Zwei der bemerkenswertesten Beiträge waren nicht vertreten. Karin
Ceballos Betancur hatte die Geschichte zweier Kubanerinnen vor der
Wahl zwischen Geld- oder Liebesheirat aufgeschrieben, auf jede
Analyse verzichtet und so angedeutet, wie erhebend konkret das »Wir«-Gefühl
sein kann.
Ijoma Mangold fiel zuletzt die unangenehme Aufgabe zu, zu
diskutieren. Er hatte Kluges geschrieben wie zu sagen - etwa dass
wir ruhig beginnen sollten, uns weiter zu wähnen als die
»Komplexitätsignoranten« von »68, statt ewig unserem
Wildheits-Defizit hinterher zu trauern. Und dass dabei mehr
Abenteuerlust vonnöten wäre, Lust auf Experimente auch ohne Rezepte.

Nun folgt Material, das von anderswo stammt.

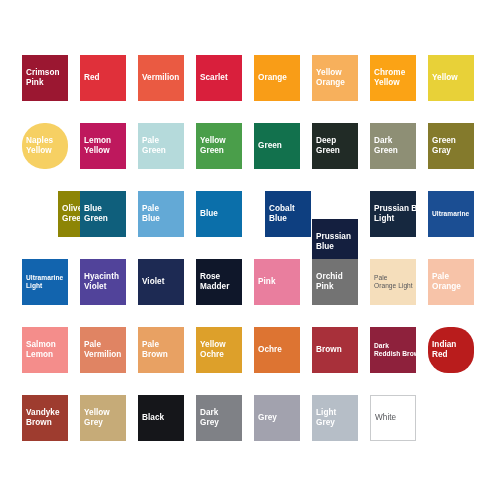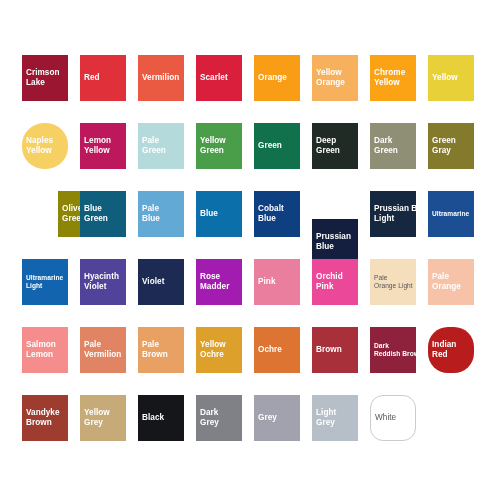--- a/index.html
+++ b/index.html
@@ -75,7 +75,7 @@
   <div class="swatch-grid">
       <div class="swatch" style="background-color: rgb(155, 23, 49);">
         <span class="swatch-label">Crimson
-Lake</span>
+Pink</span>
       </div>
       <div class="swatch" style="background-color: rgb(224, 48, 58);">
         <span class="swatch-label">Red</span>

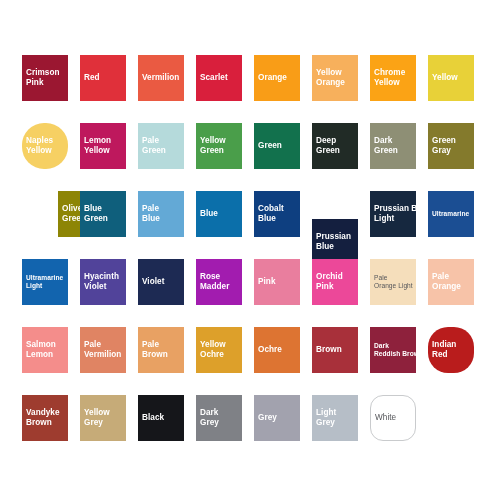--- a/index.html
+++ b/index.html
@@ -146,7 +146,7 @@
       <div class="swatch" style="background-color: rgb(11, 111, 170);">
         <span class="swatch-label">Blue</span>
       </div>
-      <div class="swatch" style="background-color: rgb(14, 63, 128);">
+      <div class="swatch" style="background-color: rgb(14, 63, 128); margin-left: 11px;">
         <span class="swatch-label">Cobalt
 Blue</span>
       </div>

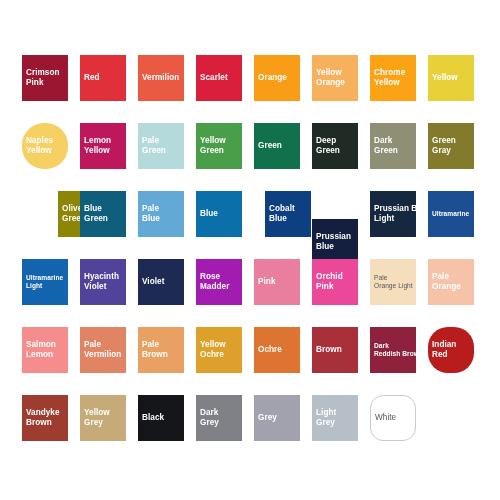--- a/index.html
+++ b/index.html
@@ -172,7 +172,7 @@
       <div class="swatch" style="background-color: rgb(29, 42, 83);">
         <span class="swatch-label">Violet</span>
       </div>
-      <div class="swatch" style="background-color: #a21caf;">
+      <div class="swatch" style="background-color: #0f172a;">
         <span class="swatch-label">Rose
 Madder</span>
       </div>

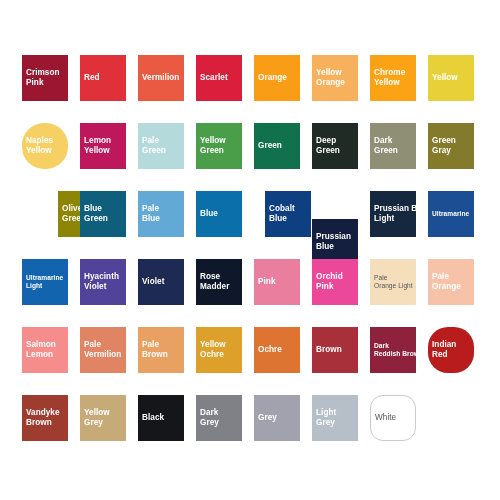--- a/index.html
+++ b/index.html
@@ -179,7 +179,7 @@
       <div class="swatch" style="background-color: rgb(233, 126, 158);">
         <span class="swatch-label">Pink</span>
       </div>
-      <div class="swatch" style="background-color: #ec4899;">
+      <div class="swatch" style="background-color: #737373;">
         <span class="swatch-label">Orchid
 Pink</span>
       </div>

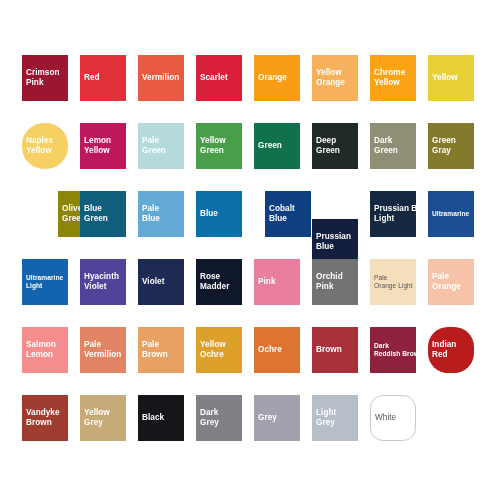--- a/index.html
+++ b/index.html
@@ -243,7 +243,7 @@
         <span class="swatch-label">Light
 Grey</span>
       </div>
-      <div class="swatch dark-text bordered" style="background-color: rgb(255, 255, 255); border-radius: 13px;">
+      <div class="swatch dark-text bordered" style="background-color: rgb(255, 255, 255);">
         <span class="swatch-label">White</span>
       </div>
     </div>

Diese Generation braucht kein Wir-Gefühl. Sie braucht Beschäftigung.
Ein Döneken-Abend wie dieser kam da gar nicht so schlecht."
So
ganz nebenbei bemerkt: Jochen FÖRSTER ist einer von drei
Herausgebern der Vierteljahreszeitschrift
Dummy (heißt wirklich so!). Dort
schreibt - man wundert sich nicht! -
Malin SCHWERDTFEGER die
Filmkritiken. Es bleibt also alles in der Familie!